Des dénonciations anonymes avaient été faites par le passé, mais faute de preuve, il était difficile de confirmer les soupçons qui planaient sur le groupe d’employés visé. L’enquête interne a révélé que les collègues qui désapprouvaient ces pratiques étaient réduits au silence à force d’intimidation.

Pneus crevés, appels menaçants à la maison le soir, intimidation : les quelques pommes pourries dans le groupe étaient prêtes à aller loin pour empêcher les autres travailleurs de les dénoncer, selon les témoignages recueillis. Des employés en étaient réduits à manger leur lunch seuls dans leur voiture parce qu’ils avaient peur de la petite bande.

« Pour les employés qui faisaient bien leur travail, c’est une ambiance de travail qui devait être atroce », explique le directeur adjoint Lavergne.

Accusations criminelles

Trois des huit travailleurs congédiés avaient été accusés criminellement le mois dernier. Lionel Anthony Beauplan avait été accusé de voies de fait, alors que Marie Nicaisse Dameus et Patrick Jean Delly avaient été accusés de voies de fait et agression armée. Tous trois demeurent en liberté et reviendront en cour pour la suite des procédures en septembre.

Les accusations criminelles découlaient d’une enquête de la police de Laval. En parallèle, le réseau de la santé menait sa propre enquête, avec une quarantaine de rencontres d’employés de la résidence. Ce processus a mis à jour le problème beaucoup plus large qui gangrenait la résidence. Le CISSS n’écarte d’ailleurs pas la possibilité de transférer une partie de ses constats à la police pour la suite des choses.

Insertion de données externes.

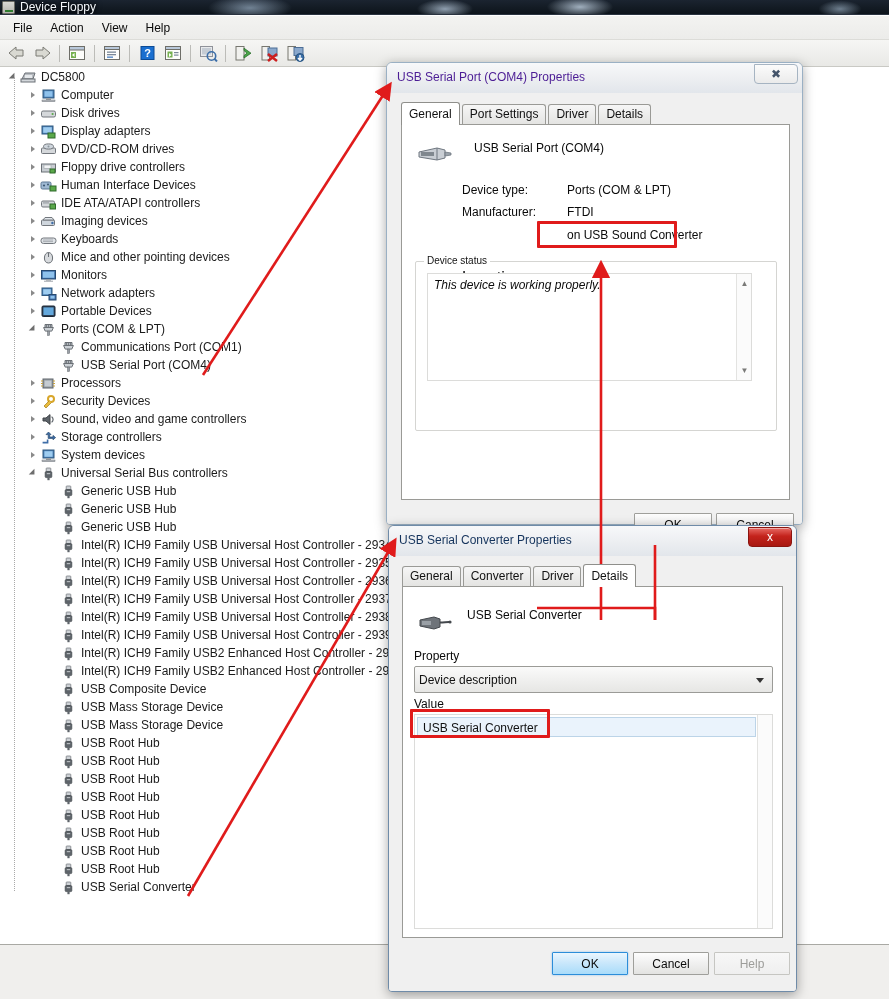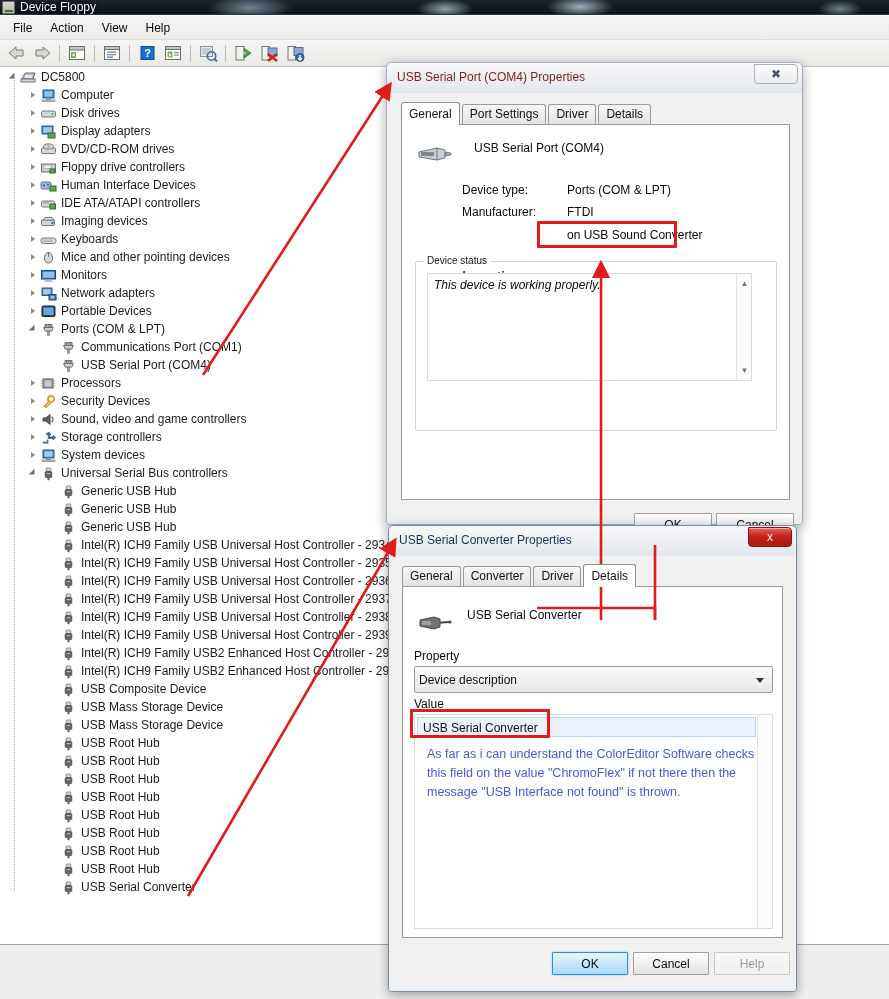"USB Serial Port (COM4) Properties" .dlg-title-inactive { color: #7f1d1d -> #4c1d95 }
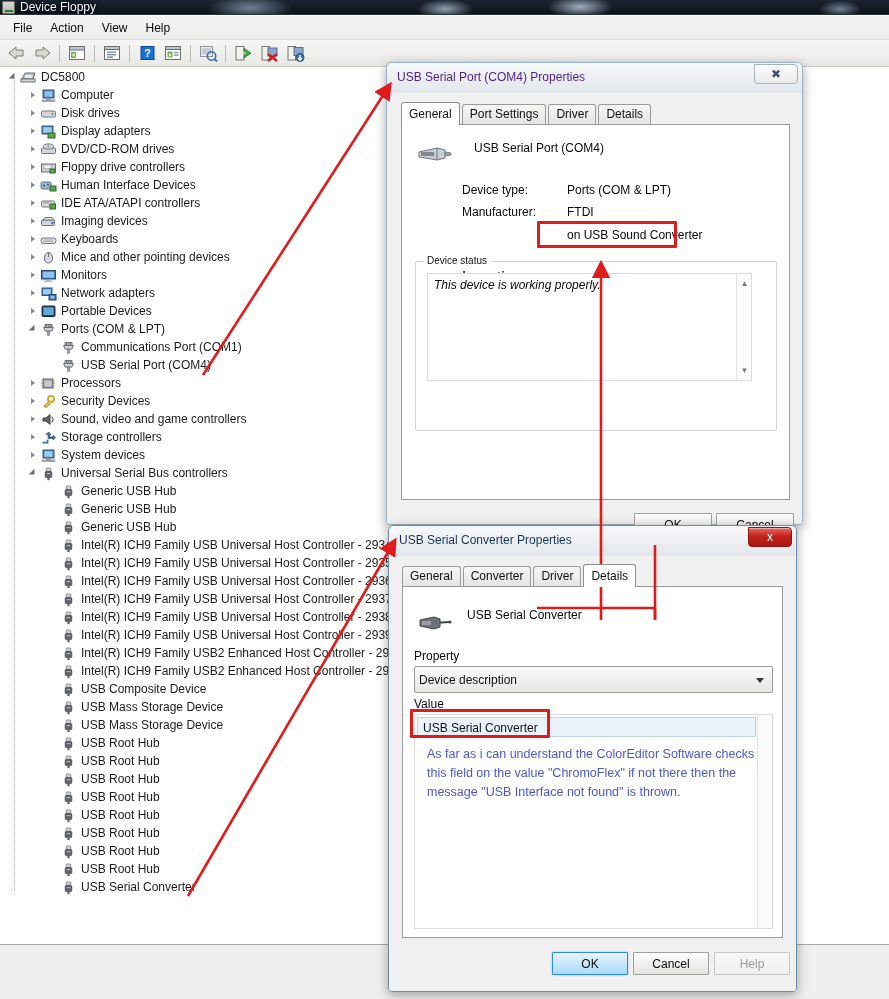"As far as i can" div.annot { html: <div>As far as i can understand the ColorEditor Software checks this field on the value "ChromoFlex" if not there then the message "USB Interface not found" is thrown.</div> -> none }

La résidence Louise-Vachon abrite 16 patients dans l’unité des troubles graves de comportement. Huit d’entre eux auraient été victimes de mauvais traitements, selon l’enquête. « Mais j’ai demandé à ce qu’on les traite tous comme des victimes », affirme Christian Gagné.

Redresser la barre

Outre les congédiements, le CISSS a mis en place un plan d’action pour redresser la barre à la résidence Louise-Vachon : le dossier médical de chaque patient sera revu, les cadres recevront une formation spéciale, les lieux seront sécurisés davantage notamment par l’ajout d’agents d’intervention spécialisés en contrôle physique, une mesure réclamée de longue date par les syndicats.

La façon de gérer les cas lourds de troubles de comportements sera aussi revue avec l’assistance du Service québécois d’expertise en troubles graves du comportement.

Le syndicat qui représente les employés congédiés, affilié à la CSN, suit le dossier de près.

« Nous allons limiter nos commentaires, premièrement parce que notre enquête syndicale n’est pas terminée, mais aussi parce que nous sommes poursuivis par quatre de nos membres qui avaient été suspendus dans ce dossier », explique la présidente Marjolaine Aubé.

« La maison de l’horreur »

La résidence Louise-Vachon est reconnue depuis longtemps comme un milieu de travail particulièrement difficile. Depuis des années, les travailleurs de la résidence dénoncent le climat de violence généralisé envers le personnel.

En mars 2018, la Commission des normes, de l’équité, de la santé et de la sécurité au travail (CNESST) leur a reconnu un droit de refus d’intervenir auprès des patients les plus agressifs, car le danger est trop grand. Il y a un an, La Presse avait obtenu des rapports d’inspection qui faisaient état d’un événement grave lié à la violence chaque semaine pendant deux ans : un usager qui se frappe la tête de toutes ses forces contre les murs et menace d’attaquer quiconque s’approcherait, des employés pourchassés par des patients déchaînés dans les couloirs, d’autres attaqués avec une fourchette, une perceuse, des morceaux de mobilier.

« Autant pour les travailleurs que pour les bénéficiaires, c’était la maison de l’horreur », avait raconté Marjolaine Aubé en entrevue à l’époque.